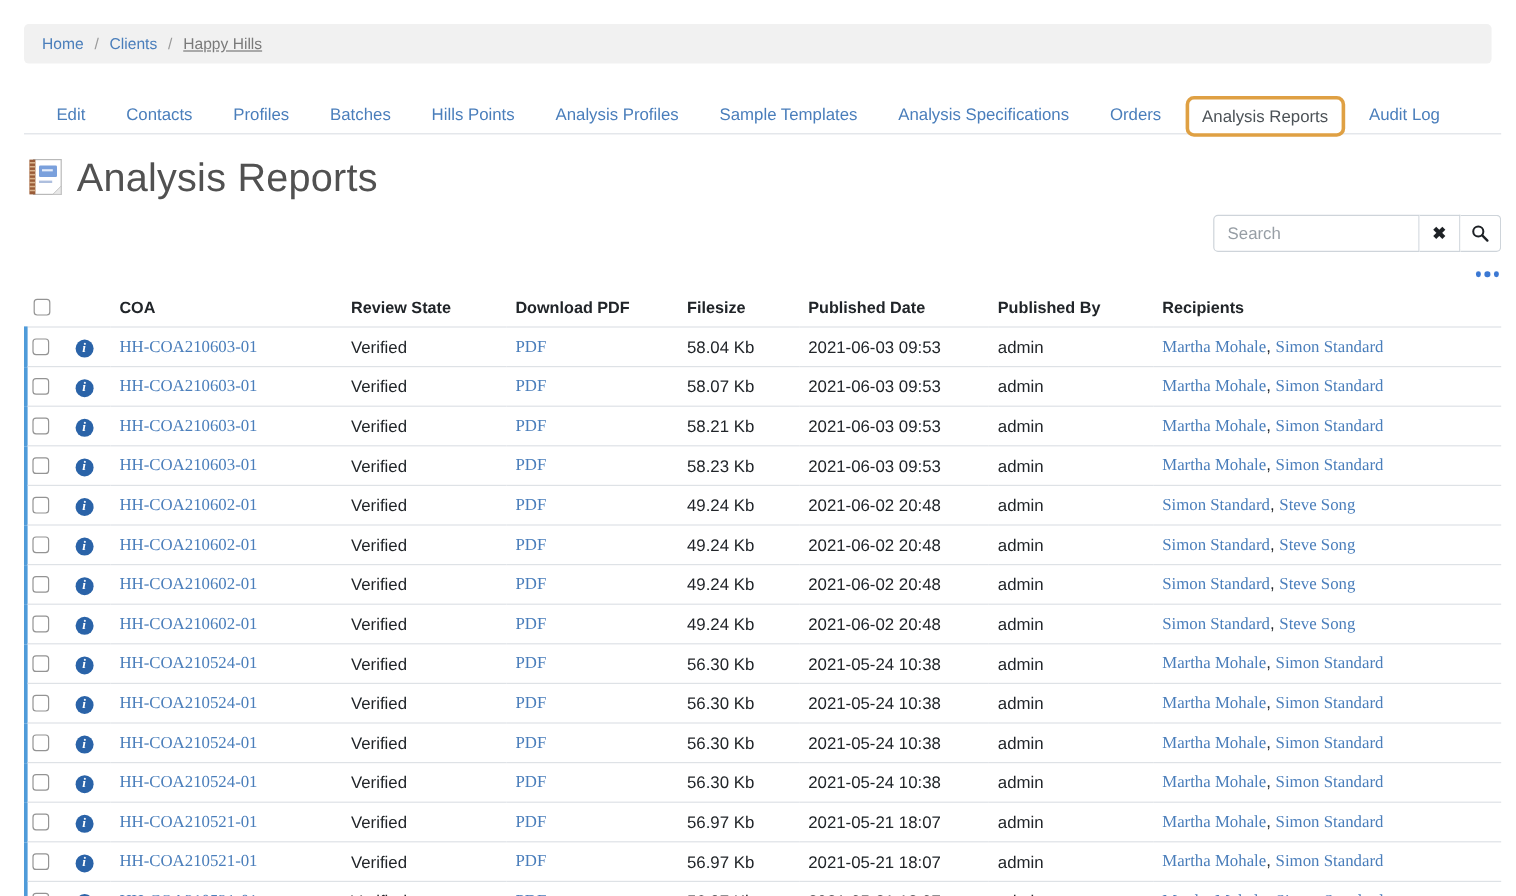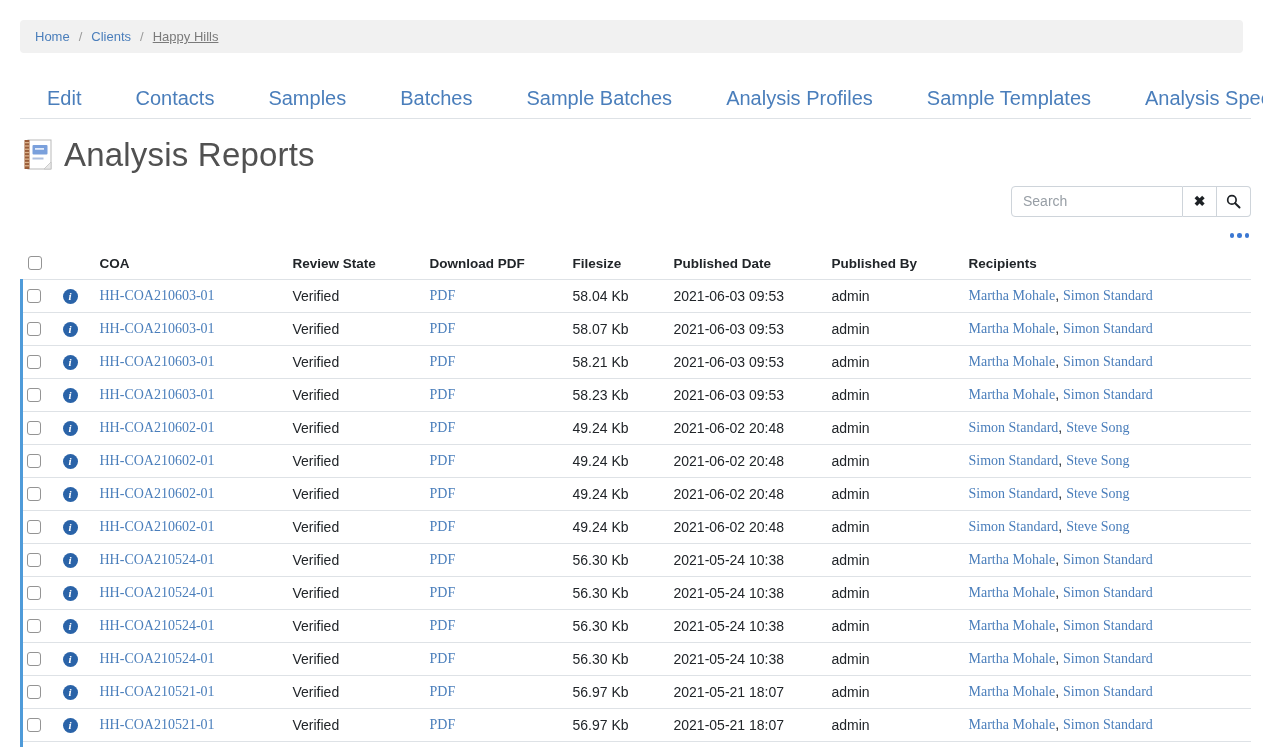--- a/index.html
+++ b/index.html
@@ -34,8 +34,7 @@
     border-bottom: 1px solid #dee2e6;
     display: flex; align-items: flex-end;
     padding-left: 10px;
-    font-size: 20px;
-    gap: 20px;
+    font-size: 14px;
   }
   .tab {
     padding: 8px 17px;

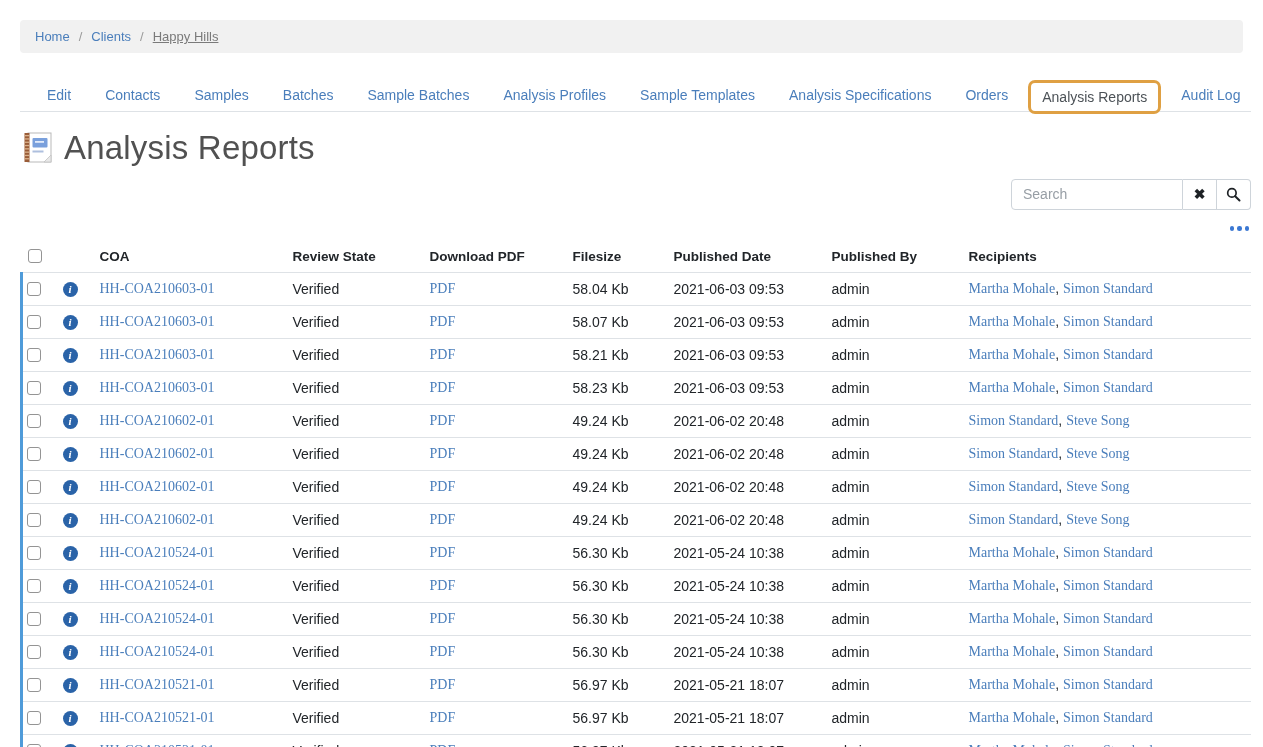--- a/index.html
+++ b/index.html
@@ -171,7 +171,7 @@
   <nav class="tabs" id="tabs">
       <span class="tab">Edit</span>
       <span class="tab">Contacts</span>
-      <span class="tab">Samples</span>
+      <span class="tab">Profiles</span>
       <span class="tab">Batches</span>
       <span class="tab">Sample Batches</span>
       <span class="tab">Analysis Profiles</span>

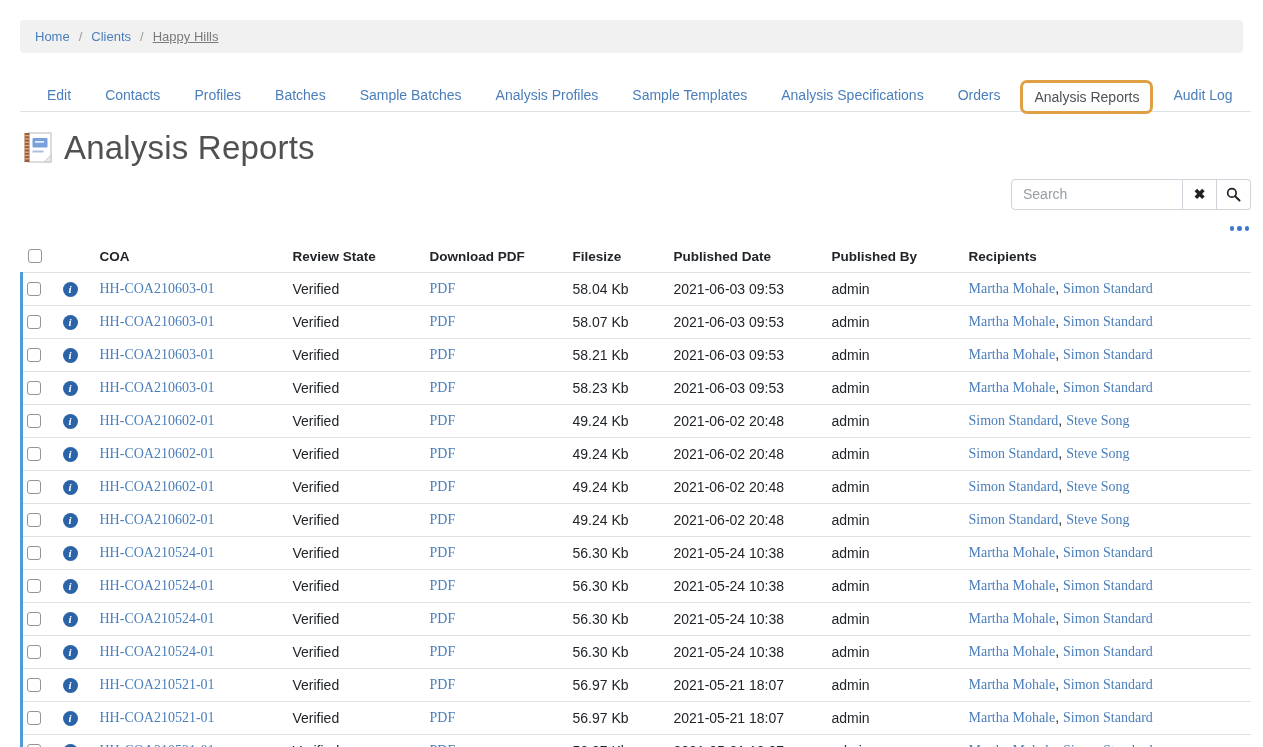--- a/index.html
+++ b/index.html
@@ -173,7 +173,7 @@
       <span class="tab">Contacts</span>
       <span class="tab">Profiles</span>
       <span class="tab">Batches</span>
-      <span class="tab">Sample Batches</span>
+      <span class="tab">Hills Points</span>
       <span class="tab">Analysis Profiles</span>
       <span class="tab">Sample Templates</span>
       <span class="tab">Analysis Specifications</span>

----

Problem to work on — Line by line, print the records exactly, leaving the pictures behind.

Answer for the task —
--- a/index.html
+++ b/index.html
@@ -34,8 +34,7 @@
     border-bottom: 1px solid #dee2e6;
     display: flex; align-items: flex-end;
     padding-left: 10px;
-    font-size: 20px;
-    gap: 20px;
+    font-size: 14px;
   }
   .tab {
     padding: 8px 17px;

--- a/index.html
+++ b/index.html
@@ -171,7 +171,7 @@
   <nav class="tabs" id="tabs">
       <span class="tab">Edit</span>
       <span class="tab">Contacts</span>
-      <span class="tab">Samples</span>
+      <span class="tab">Profiles</span>
       <span class="tab">Batches</span>
       <span class="tab">Sample Batches</span>
       <span class="tab">Analysis Profiles</span>

--- a/index.html
+++ b/index.html
@@ -173,7 +173,7 @@
       <span class="tab">Contacts</span>
       <span class="tab">Profiles</span>
       <span class="tab">Batches</span>
-      <span class="tab">Sample Batches</span>
+      <span class="tab">Hills Points</span>
       <span class="tab">Analysis Profiles</span>
       <span class="tab">Sample Templates</span>
       <span class="tab">Analysis Specifications</span>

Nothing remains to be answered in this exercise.